His alleged possible motives aside, it was Malema who pointed out
that massive poverty remains and that political liberation needs to be
complemented by economic liberation, an ideai with which many other
leaders have concurred – both before and after Malema.
But it is the exploitation of this issue, of which Malema is accused,
to which Fanon alludes in his writings, warning those liberated from
their oppression of the dangers they face during decolonisation and the
transition to a neo-colonial and globalised world.
Fifty years after his death, the dangers remain. “After
half-a-century, the toll of independence in the African and Arab worlds
has not been mitigated; whether on the social, economic or political
plane, the failure is total.
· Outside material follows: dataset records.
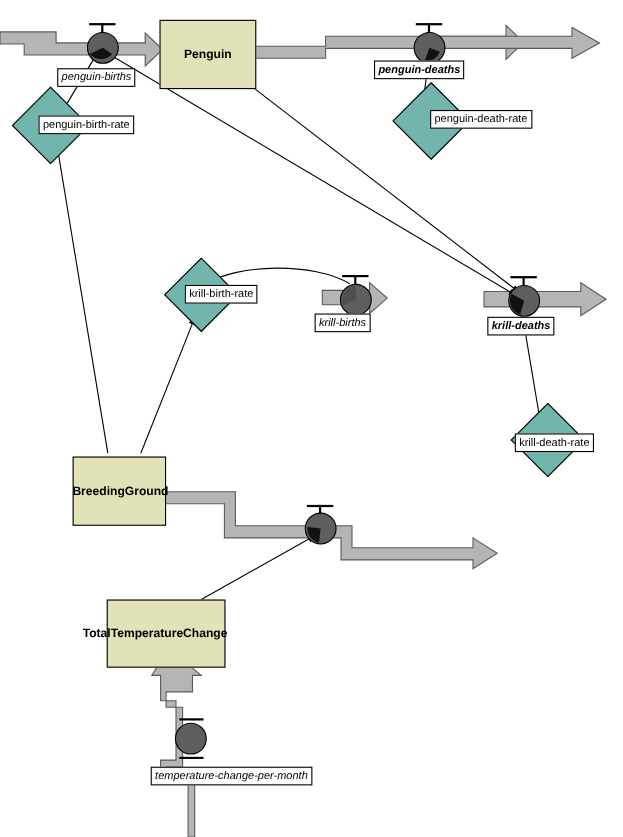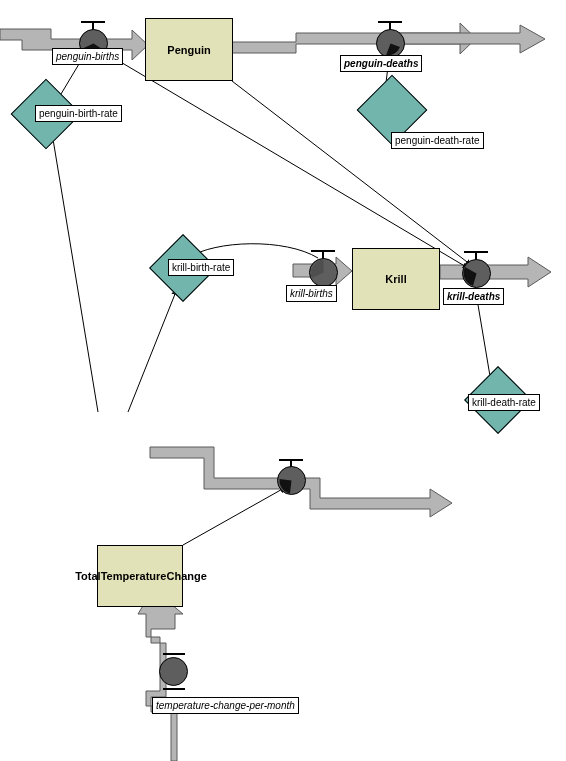--- a/index.html
+++ b/index.html
@@ -207,7 +207,7 @@
     <div class="valve-body" style="left:5px; top:7px; width:29px; height:29px;"></div>
   </div>
 
-  <div class="namebox italic" style="left:52px; top:48px;font-style:italic;">penguin-births</div>
+  <div class="namebox italic" style="left:52px; top:62px;font-style:italic;">penguin-births</div>
   <div class="namebox italic" style="left:340px; top:55px;font-weight:bold;">penguin-deaths</div>
   <div class="namebox italic" style="left:286px; top:285px;">krill-births</div>
   <div class="namebox italic" style="left:443px; top:288px;font-weight:bold;">krill-deaths</div>

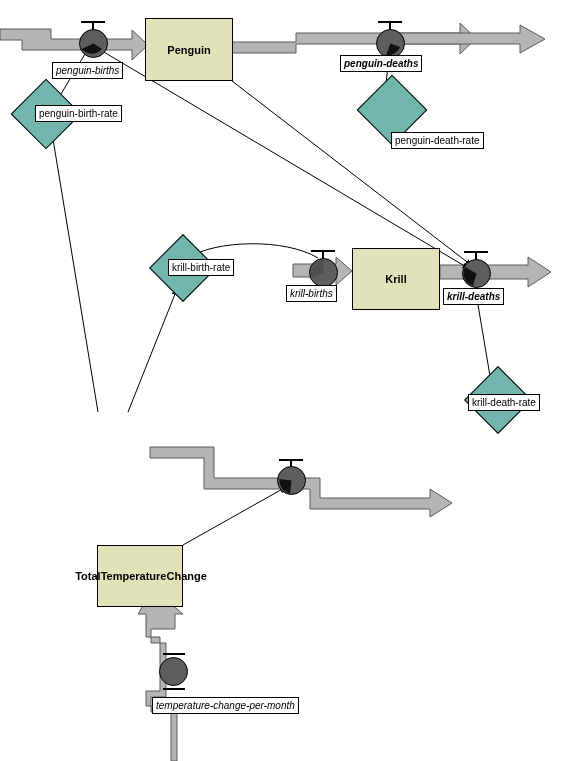--- a/index.html
+++ b/index.html
@@ -214,7 +214,7 @@
   <div class="namebox italic" style="left:152px; top:697px;font-style:italic;">temperature-change-per-month</div>
 
   <div class="namebox upright" style="left:35px; top:105px;">penguin-birth-rate</div>
-  <div class="namebox upright" style="left:391px; top:100px;margin-top:32px;">penguin-death-rate</div>
+  <div class="namebox upright" style="left:391px; top:100px;">penguin-death-rate</div>
   <div class="namebox upright" style="left:168px; top:259px;">krill-birth-rate</div>
   <div class="namebox upright" style="left:468px; top:394px;">krill-death-rate</div>
 

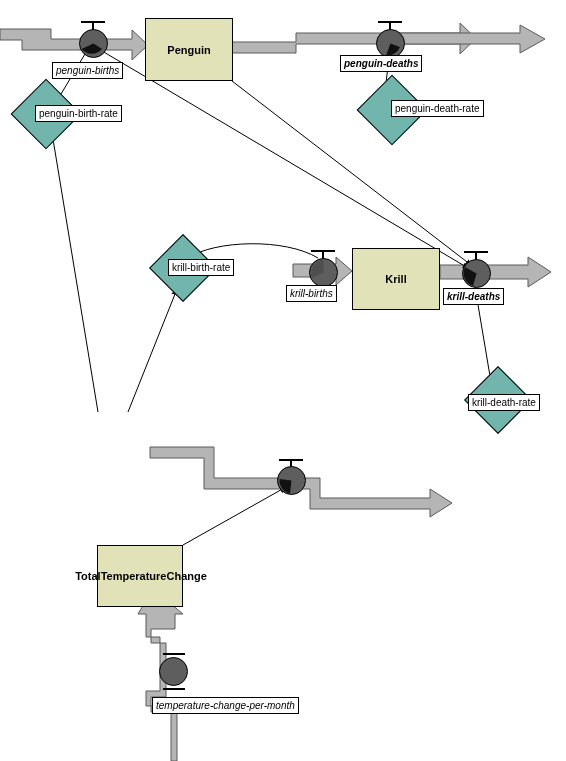--- a/index.html
+++ b/index.html
@@ -137,9 +137,6 @@
     <span class="stock-label">Penguin</span>
   </div>
 
-  <div class="stock" style="left:352px; top:248px; width:88px; height:62px;">
-    <span class="stock-label">Krill</span>
-  </div>
 
 
   <div class="stock" style="left:97px; top:545px; width:86px; height:62px;">

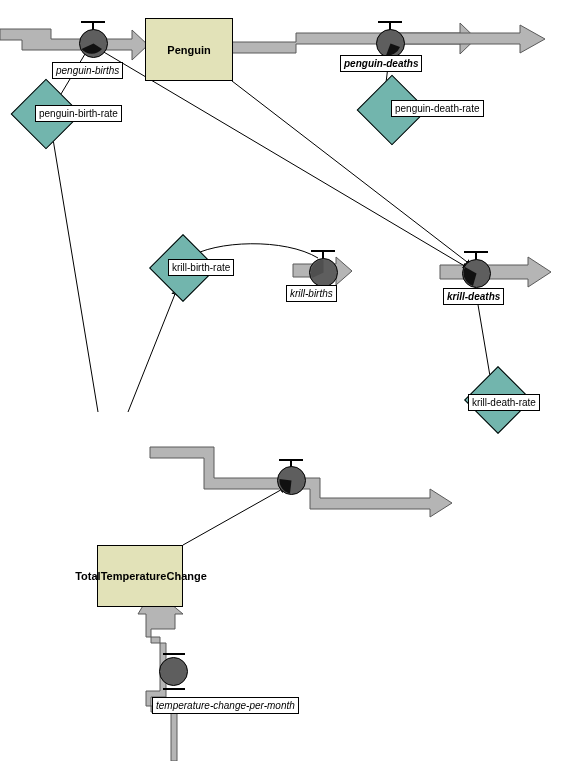--- a/index.html
+++ b/index.html
@@ -138,6 +138,9 @@
   </div>
 
 
+  <div class="stock" style="left:66px; top:415px; width:85px; height:63px;">
+    <span class="stock-label" style="position:absolute; left:-9px; width:103px; text-align:center;">BreedingGround</span>
+  </div>
 
   <div class="stock" style="left:97px; top:545px; width:86px; height:62px;">
     <span class="stock-label" style="position:absolute; left:-34px; width:154px; text-align:center;">TotalTemperatureChange</span>

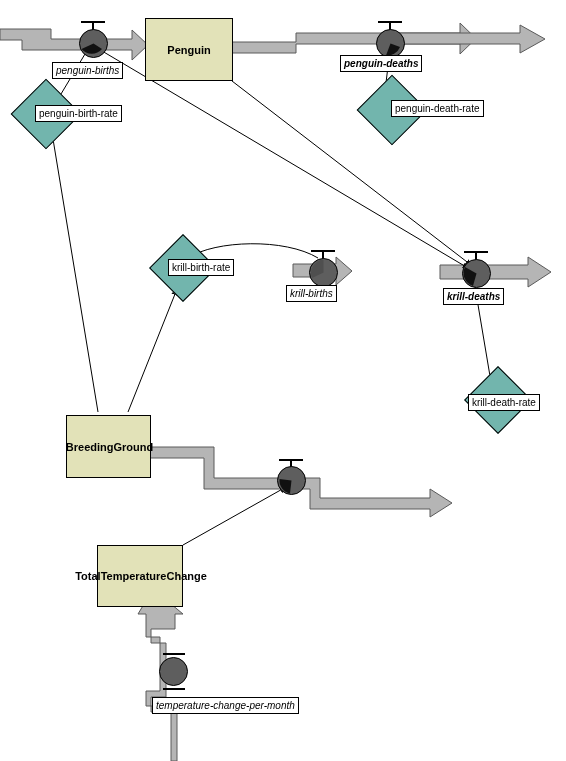--- a/index.html
+++ b/index.html
@@ -142,7 +142,7 @@
     <span class="stock-label" style="position:absolute; left:-9px; width:103px; text-align:center;">BreedingGround</span>
   </div>
 
-  <div class="stock" style="left:97px; top:545px; width:86px; height:62px;">
+  <div class="stock" style="left:97px; top:545px; width:108px; height:62px;">
     <span class="stock-label" style="position:absolute; left:-34px; width:154px; text-align:center;">TotalTemperatureChange</span>
   </div>
 

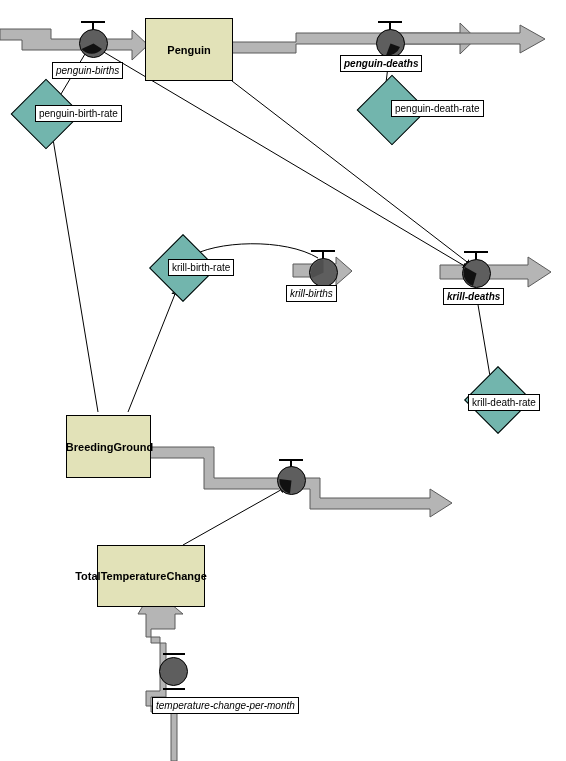--- a/index.html
+++ b/index.html
@@ -211,7 +211,7 @@
   <div class="namebox italic" style="left:340px; top:55px;font-weight:bold;">penguin-deaths</div>
   <div class="namebox italic" style="left:286px; top:285px;">krill-births</div>
   <div class="namebox italic" style="left:443px; top:288px;font-weight:bold;">krill-deaths</div>
-  <div class="namebox italic" style="left:152px; top:697px;font-style:italic;">temperature-change-per-month</div>
+  <div class="namebox italic" style="left:137px; top:697px;font-style:italic;">temperature-change-per-month</div>
 
   <div class="namebox upright" style="left:35px; top:105px;">penguin-birth-rate</div>
   <div class="namebox upright" style="left:391px; top:100px;">penguin-death-rate</div>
The gaining of independence has not
liberated the people from the misery, injustice or neglect they suffered
under colonial domination,” Fanon’s daughter Mireille Fanon
Mendès-France wrote on the occasion of the 50th commemoration of his death.
“In Africa, in Europe, Asia, the Middle East and America, Fanon
appears more current than ever. He makes sense to everyone who fights
for freedom and human rights, because emancipation is always the first
objective of a generation reaching political maturity. Many men and
women have learnt that the fight for liberty, democracy and human rights
is led against local despots and also against the tenets of the
neocolonial order which they protect. They are used to pillage resources
and then ejected when they are no longer useful,” writes his daughter.
Good reason for Africa to jealously guard its hard-won freedoms.